When to use babel.config.js and .babelrc

I was learning Babel and wanted to learn how to configure Babel. I found two ways to configure Babel: by creating babel.config.js and .babelrc file. Under what circumstances should we prefer one config file over the other?


Solution 1:

From the docs https://babeljs.io/docs/en/config-files#project-wide-configuration

Babel has two parallel config file formats which can be used together, or independently.

Project-wide configuration
    babel.config.json files, with the different extensions

File-relative configuration
    .babelrc.json files, with the different extensions
    package.json files with a "babel" key

Babel loads .babelrc.json files, or an equivalent one using the supported extensions, by searching up the directory structure starting from the "filename" being compiled

Given that information

.babelrc would be useful if you want to run certain transformations / plugins on a subset of files /directories. Maybe you have 3rd party libraries that you don't want to be transformed/changed by babel.

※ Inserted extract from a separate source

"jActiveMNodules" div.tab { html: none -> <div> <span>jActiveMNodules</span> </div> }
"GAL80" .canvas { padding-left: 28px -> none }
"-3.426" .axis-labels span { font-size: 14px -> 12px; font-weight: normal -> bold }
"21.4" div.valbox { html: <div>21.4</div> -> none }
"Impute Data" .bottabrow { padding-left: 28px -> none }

babel.config.json is useful if you have multiple packages (ie multiple package.json) directories in your project that utilize a single babel config. This is less common.

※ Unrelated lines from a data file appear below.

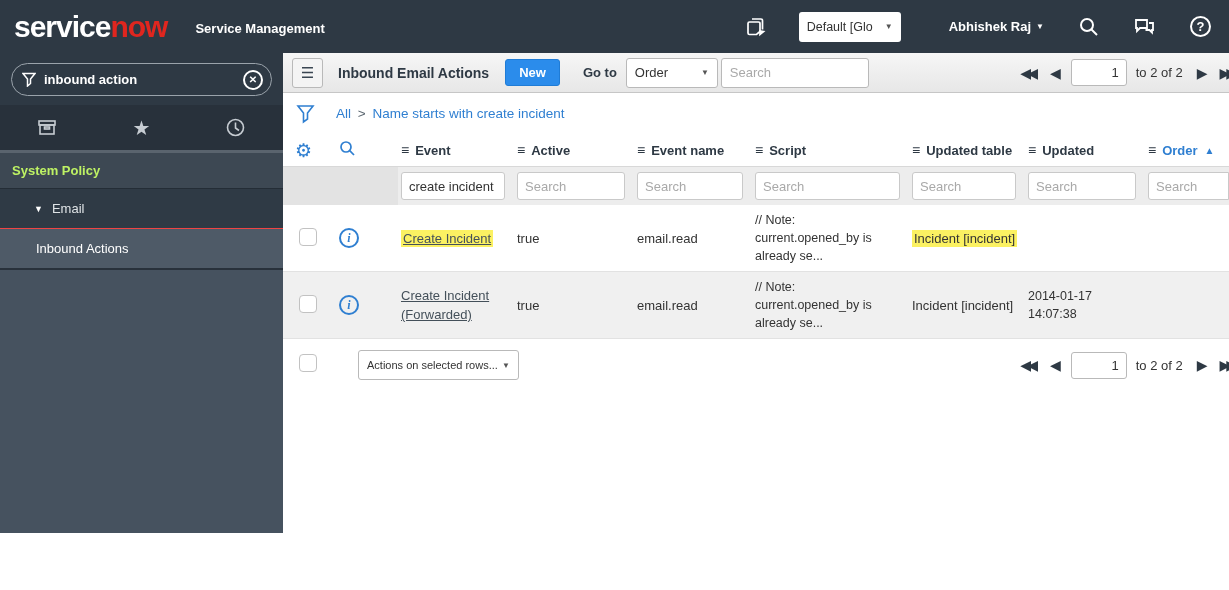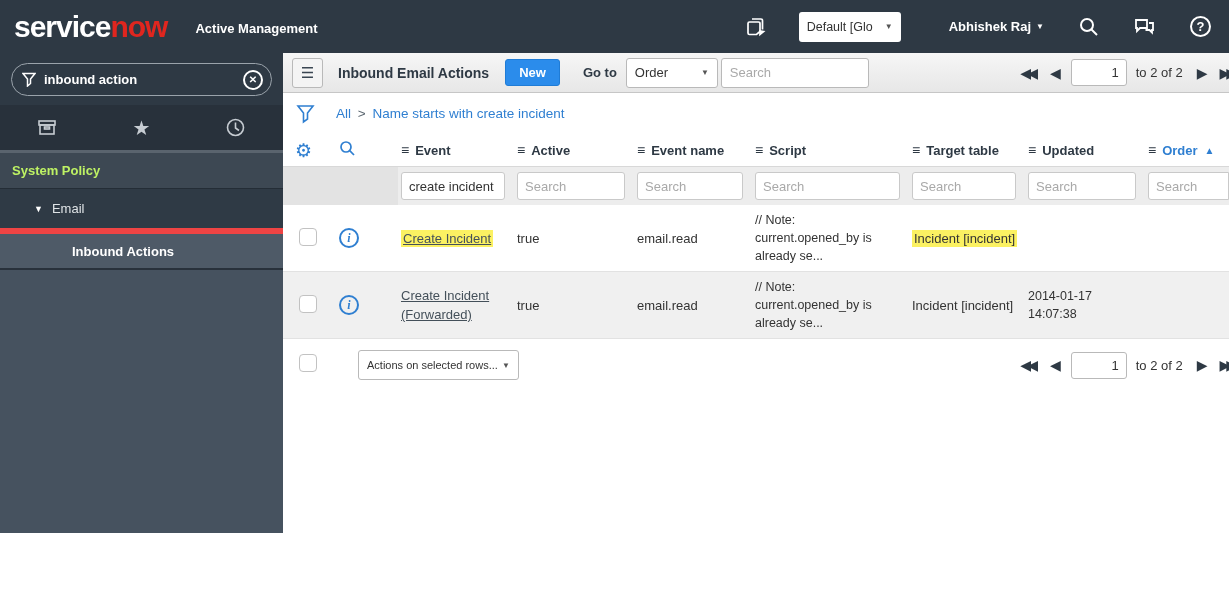"Active Management" div.app-label { text: Active -> Service }
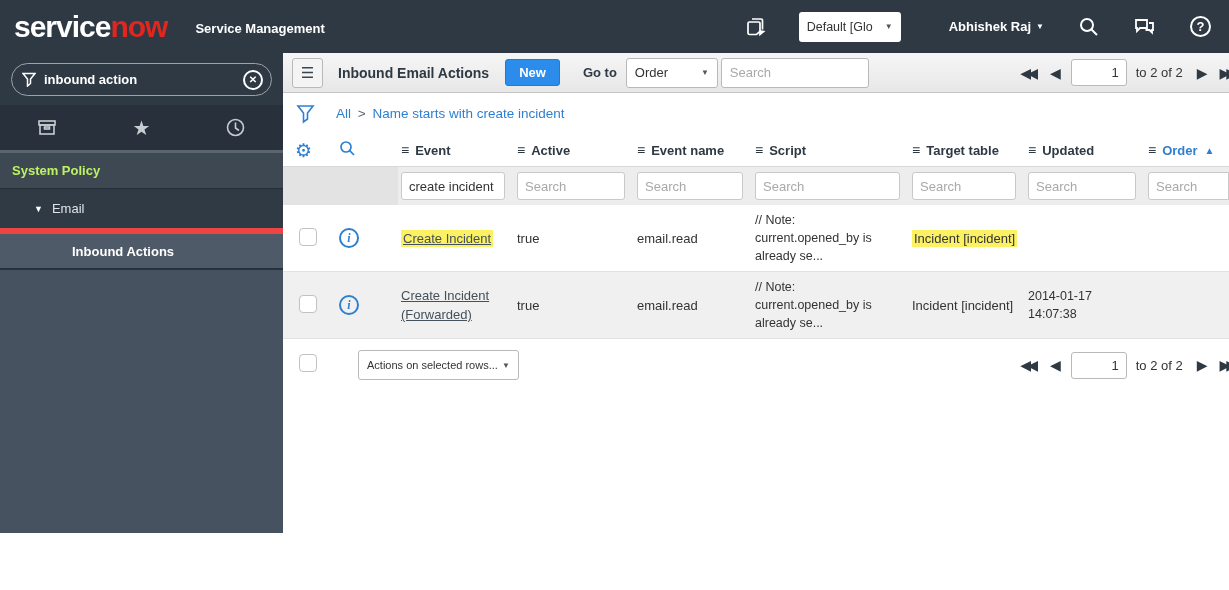"Target table" span { text: Target -> Updated }
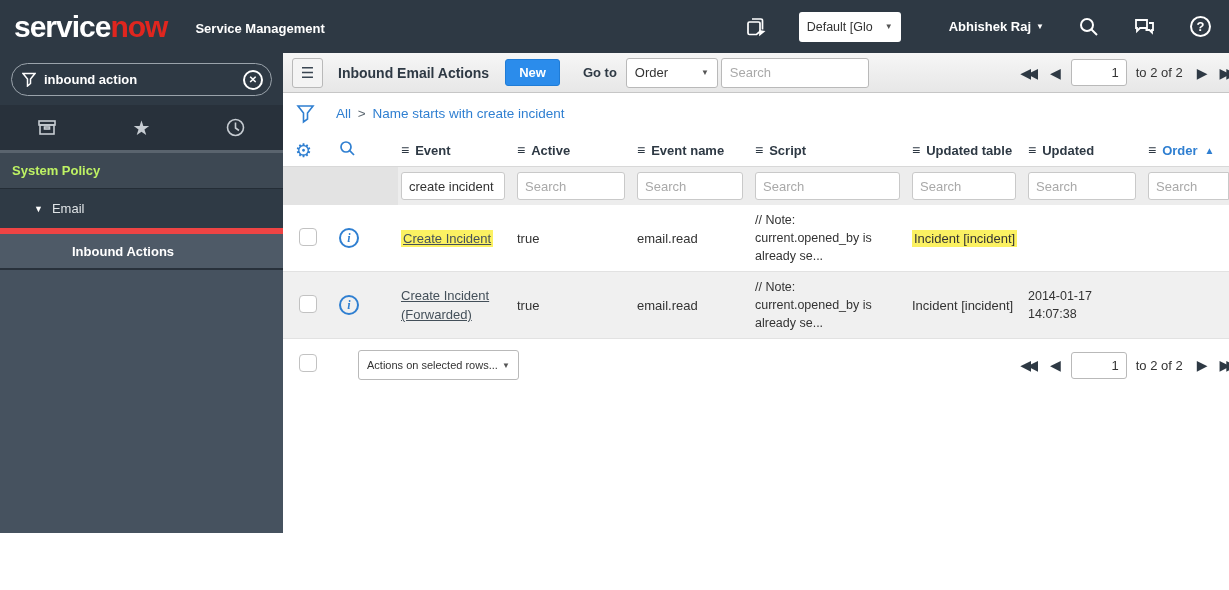"Inbound Actions" .menu-item-selected { border-top: 6px solid #ef4444 -> 1px solid #ef4444; font-weight: 700 -> 400; padding-left: 72px -> 36px }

If your question is about file extensions (ie .js vs .json) with respect to babel configurations

Using .js exposes a babel config api.

https://babeljs.io/docs/en/config-files#config-function-api

Keep in mind this increases complexity with regards to caching, most of the time it's best to use .json static configurations

Solution 2:

There seems to be some difference between the two configurations,

Looking at this question :

Jest transformIgnorePatterns not working

Sometimes, certain features only work with a certain file, this is extremely vague and certainly not documented. (I can confirm the above mentioned problem exists, and renaming the config file solves it)

Also, some other times babel configuration files are downright ignored, as in the case of webpack and babel-loader. You'd expect babel to load the .babelrc file found in the root of the project, but it turns out it will ignore it and run the options provided within Webpack.

So the answer unfortunately is a bit vague, and the lack of documentation on how these features work does not improve the situation.